Overview
Llama 3.1 Swallow 8B Instruct v0.1: Enhanced Japanese Capabilities
This model is an 8 billion parameter instruction-tuned variant from the Llama 3.1 Swallow series, developed by tokyotech-llm. It is built by continually pre-training on the Meta Llama 3.1 base models, specifically focusing on significantly enhancing Japanese language capabilities while maintaining strong English performance.
Key Capabilities
- Bilingual Proficiency: Excels in both Japanese and English, with a particular focus on Japanese language tasks.

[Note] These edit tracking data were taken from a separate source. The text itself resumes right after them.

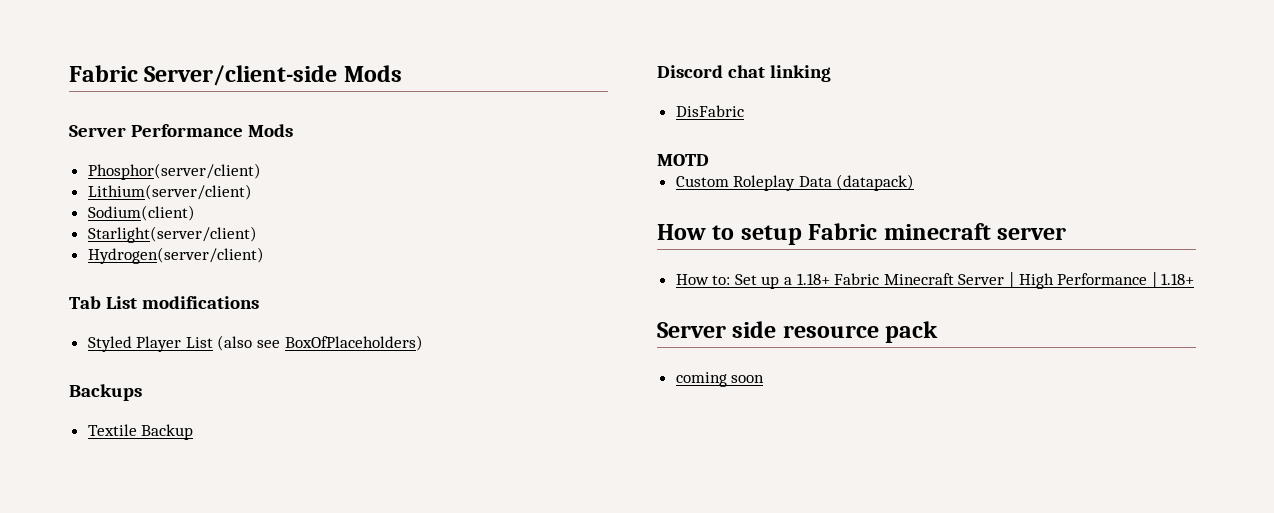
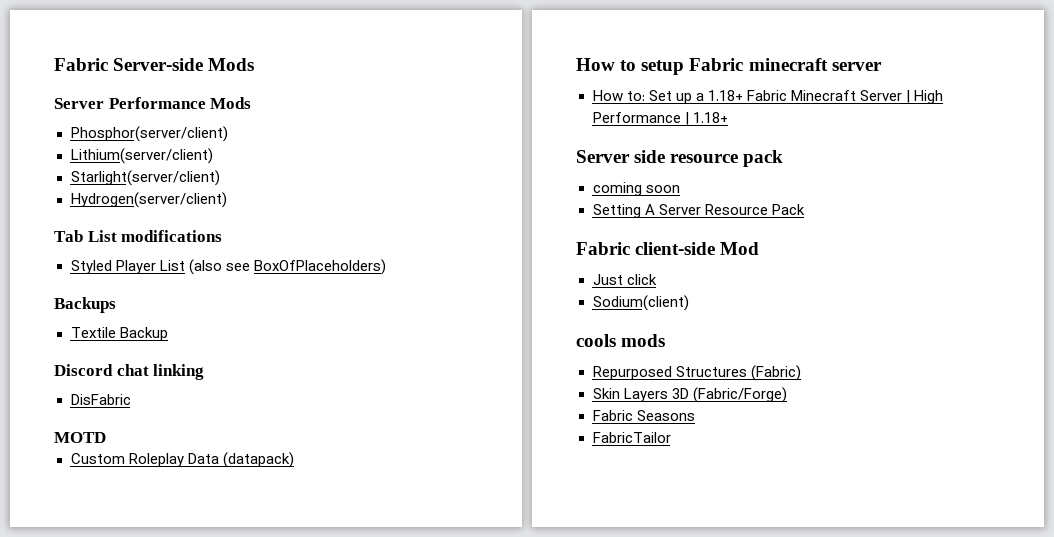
- Fabric Server/client-side Mods
+ Fabric Server-side Mods
- Sodium(client)
+ Setting A Server Resource Pack
+ Fabric client-side Mod
+ Just click
+ Sodium(client)
+ cools mods
+ Repurposed Structures (Fabric)
+ Skin Layers 3D (Fabric/Forge)
+ Fabric Seasons
+ FabricTailor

- Continual Pre-training: Utilizes approximately 200 billion tokens from a large Japanese web corpus (Swallow Corpus Version 2), Japanese and English Wikipedia, and mathematical/coding content.
- Instruction-Tuned: Supervised fine-tuning (SFT) was performed using synthetic data specifically designed for Japanese.
- Strong Japanese Benchmarks: Achieves leading scores in various Japanese evaluation benchmarks, including JCommonsenseQA, JEMHopQA, NIILC, and JSQuAD, and shows competitive performance in MT-Bench JA.
- Llama 3.1 Foundation: Benefits from the robust architecture and tokenizer of the Meta Llama 3.1 models.
Good for
- Applications requiring high-quality Japanese language understanding and generation.
- Bilingual (Japanese-English) conversational AI and instruction-following tasks.
- Research and development in cross-lingual LLM adaptation, particularly for Japanese.